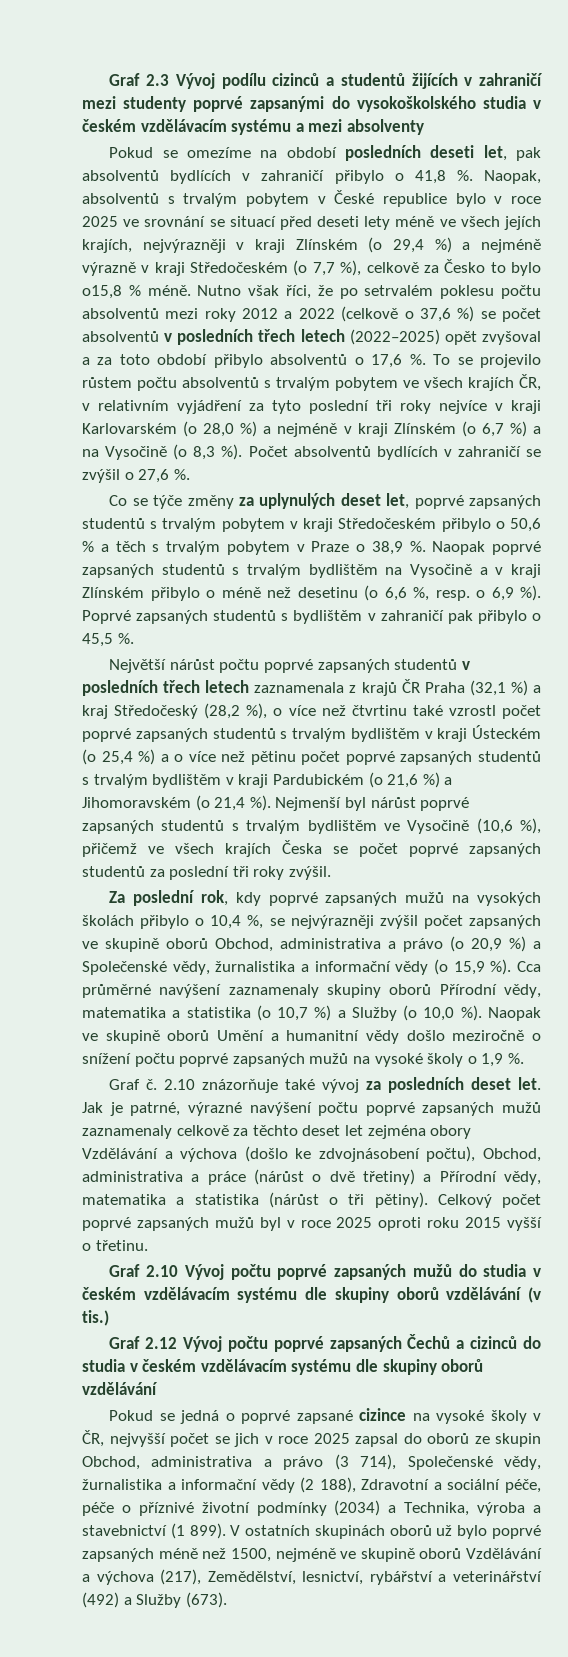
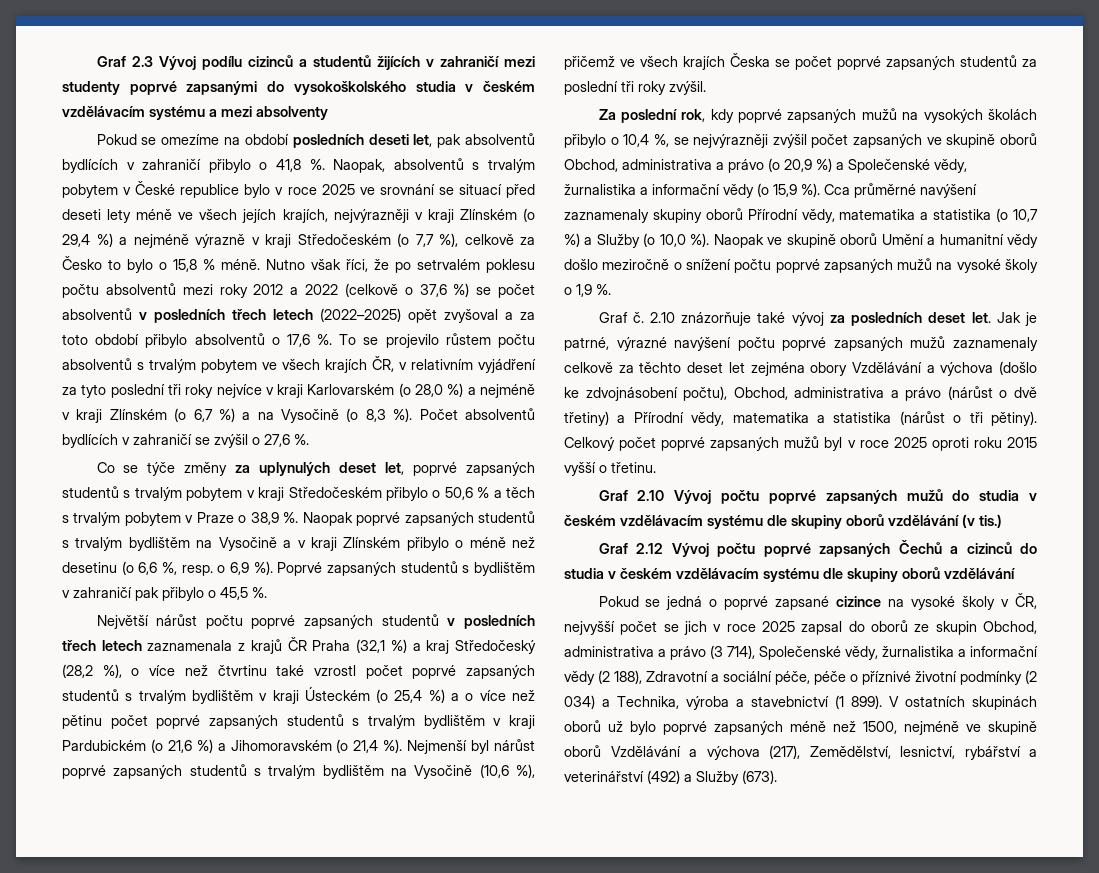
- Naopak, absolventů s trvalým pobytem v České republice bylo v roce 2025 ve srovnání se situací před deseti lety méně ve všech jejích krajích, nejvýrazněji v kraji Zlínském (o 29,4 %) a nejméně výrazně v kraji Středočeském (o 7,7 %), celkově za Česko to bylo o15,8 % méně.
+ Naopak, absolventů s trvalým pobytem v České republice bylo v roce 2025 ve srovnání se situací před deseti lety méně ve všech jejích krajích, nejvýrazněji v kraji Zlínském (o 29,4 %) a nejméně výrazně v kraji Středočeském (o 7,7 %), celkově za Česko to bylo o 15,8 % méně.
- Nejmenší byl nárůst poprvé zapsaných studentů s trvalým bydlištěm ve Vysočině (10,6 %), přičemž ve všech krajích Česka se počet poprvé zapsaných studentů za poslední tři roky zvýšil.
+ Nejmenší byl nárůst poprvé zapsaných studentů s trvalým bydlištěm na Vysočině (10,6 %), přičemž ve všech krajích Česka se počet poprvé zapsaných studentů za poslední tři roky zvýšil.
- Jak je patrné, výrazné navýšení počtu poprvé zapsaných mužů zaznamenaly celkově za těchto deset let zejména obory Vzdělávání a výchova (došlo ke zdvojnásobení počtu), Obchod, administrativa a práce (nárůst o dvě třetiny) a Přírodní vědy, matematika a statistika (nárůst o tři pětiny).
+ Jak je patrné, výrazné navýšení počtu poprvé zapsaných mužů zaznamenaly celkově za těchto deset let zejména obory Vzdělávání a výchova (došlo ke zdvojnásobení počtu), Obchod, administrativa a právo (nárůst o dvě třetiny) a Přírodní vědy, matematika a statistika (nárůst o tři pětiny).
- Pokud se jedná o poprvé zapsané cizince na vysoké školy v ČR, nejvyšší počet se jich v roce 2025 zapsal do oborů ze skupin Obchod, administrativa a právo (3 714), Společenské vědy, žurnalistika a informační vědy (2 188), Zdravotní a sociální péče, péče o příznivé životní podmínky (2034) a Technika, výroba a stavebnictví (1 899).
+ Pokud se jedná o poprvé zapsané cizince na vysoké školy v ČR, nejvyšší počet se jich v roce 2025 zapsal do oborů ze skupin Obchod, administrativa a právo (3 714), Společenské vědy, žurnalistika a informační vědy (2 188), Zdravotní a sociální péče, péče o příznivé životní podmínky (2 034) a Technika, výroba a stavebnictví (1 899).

------

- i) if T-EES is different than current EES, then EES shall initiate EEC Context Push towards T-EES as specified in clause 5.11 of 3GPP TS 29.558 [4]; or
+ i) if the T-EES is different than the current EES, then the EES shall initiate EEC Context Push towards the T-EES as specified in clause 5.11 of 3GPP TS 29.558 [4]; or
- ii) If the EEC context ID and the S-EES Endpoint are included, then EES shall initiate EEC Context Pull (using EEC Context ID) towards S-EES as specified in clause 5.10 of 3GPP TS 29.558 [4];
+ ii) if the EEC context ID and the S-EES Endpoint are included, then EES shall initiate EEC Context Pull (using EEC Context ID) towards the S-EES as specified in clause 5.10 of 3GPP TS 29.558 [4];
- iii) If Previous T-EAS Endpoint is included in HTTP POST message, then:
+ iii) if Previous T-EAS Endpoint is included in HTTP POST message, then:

------

* Work item:
Select every line above that contains the word "patrné", and copy it.

* Response to the exercise:
- Jak je patrné, výrazné navýšení počtu poprvé zapsaných mužů zaznamenaly celkově za těchto deset let zejména obory Vzdělávání a výchova (došlo ke zdvojnásobení počtu), Obchod, administrativa a práce (nárůst o dvě třetiny) a Přírodní vědy, matematika a statistika (nárůst o tři pětiny).
+ Jak je patrné, výrazné navýšení počtu poprvé zapsaných mužů zaznamenaly celkově za těchto deset let zejména obory Vzdělávání a výchova (došlo ke zdvojnásobení počtu), Obchod, administrativa a právo (nárůst o dvě třetiny) a Přírodní vědy, matematika a statistika (nárůst o tři pětiny).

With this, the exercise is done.